[GIVEN DATA — start]

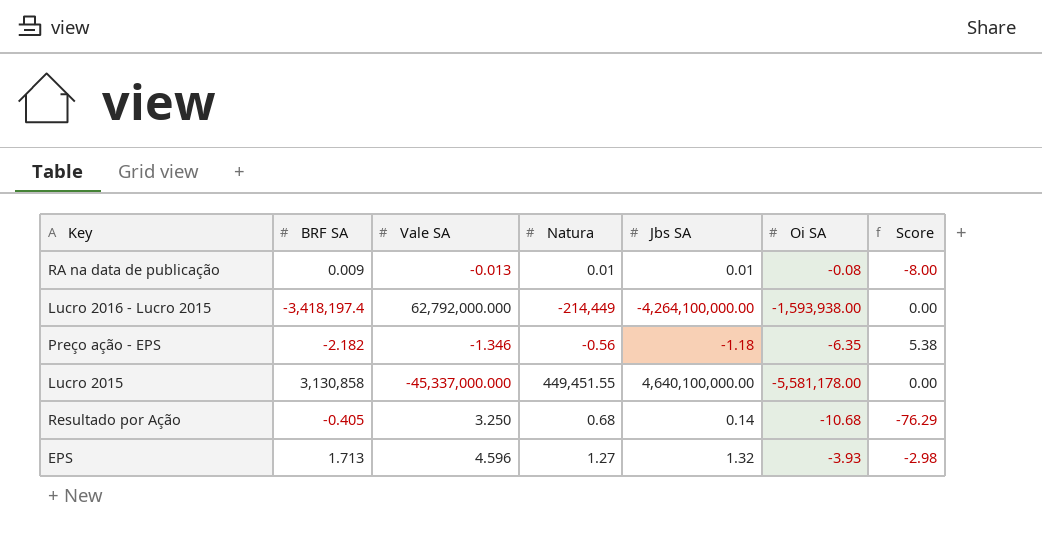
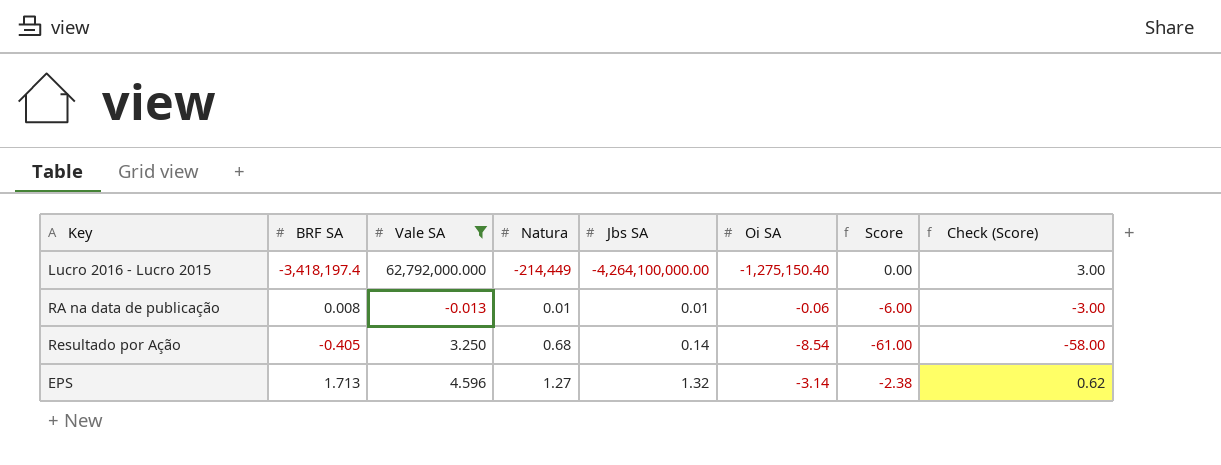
filter: none -> Vale SA >= -0.013
row order: none -> Natura ascending
column Check (Score) | formula: none -> [Score] + 3
Lucro 2016 - Lucro 2015 | Oi SA: -1,593,938.00 -> -1,275,150.40
RA na data de publicação | BRF SA: 0.009 -> 0.008
RA na data de publicação | Oi SA: -0.08 -> -0.06
RA na data de publicação | Score: -8.00 -> -6.00
Resultado por Ação | Oi SA: -10.68 -> -8.54
Resultado por Ação | Score: -76.29 -> -61.00
EPS | Oi SA: -3.93 -> -3.14
EPS | Score: -2.98 -> -2.38

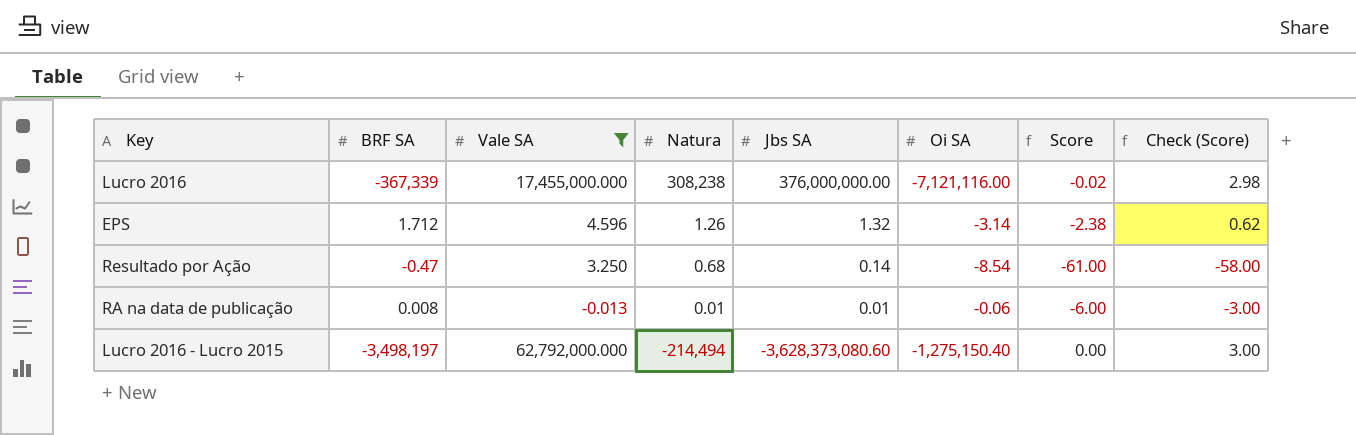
row order: Natura ascending -> Natura descending
row Lucro 2016: none -> -367,339 | 17,455,000.000 | 308,238 | 376,000,000.00 | -7,121,116.00 | -0.02 | 2.98
EPS | BRF SA: 1.713 -> 1.712
EPS | Natura: 1.27 -> 1.26
Resultado por Ação | BRF SA: -0.405 -> -0.47
Lucro 2016 - Lucro 2015 | BRF SA: -3,418,197.4 -> -3,498,197
Lucro 2016 - Lucro 2015 | Natura: -214,449 -> -214,494
Lucro 2016 - Lucro 2015 | Jbs SA: -4,264,100,000.00 -> -3,628,373,080.60

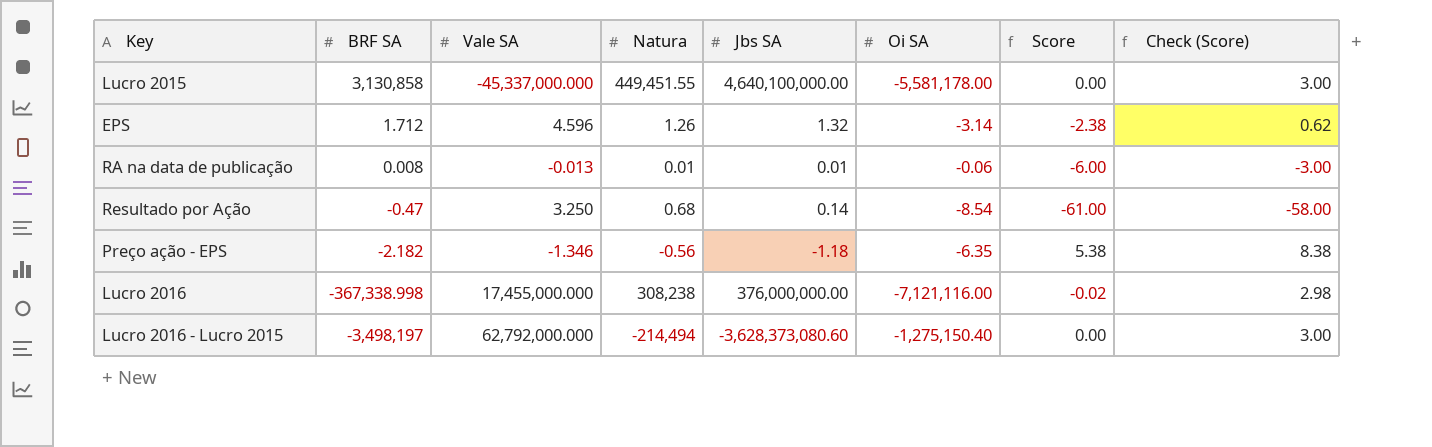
filter: Vale SA >= -0.013 -> none
row order: Natura descending -> BRF SA descending
Lucro 2016 | BRF SA: -367,339 -> -367,338.998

[GIVEN DATA — finish]

● **ASSIGNED TASK**:
Provide only the number of lines in the records containing the string "Score".

● **EXERCISE RESULT**:
4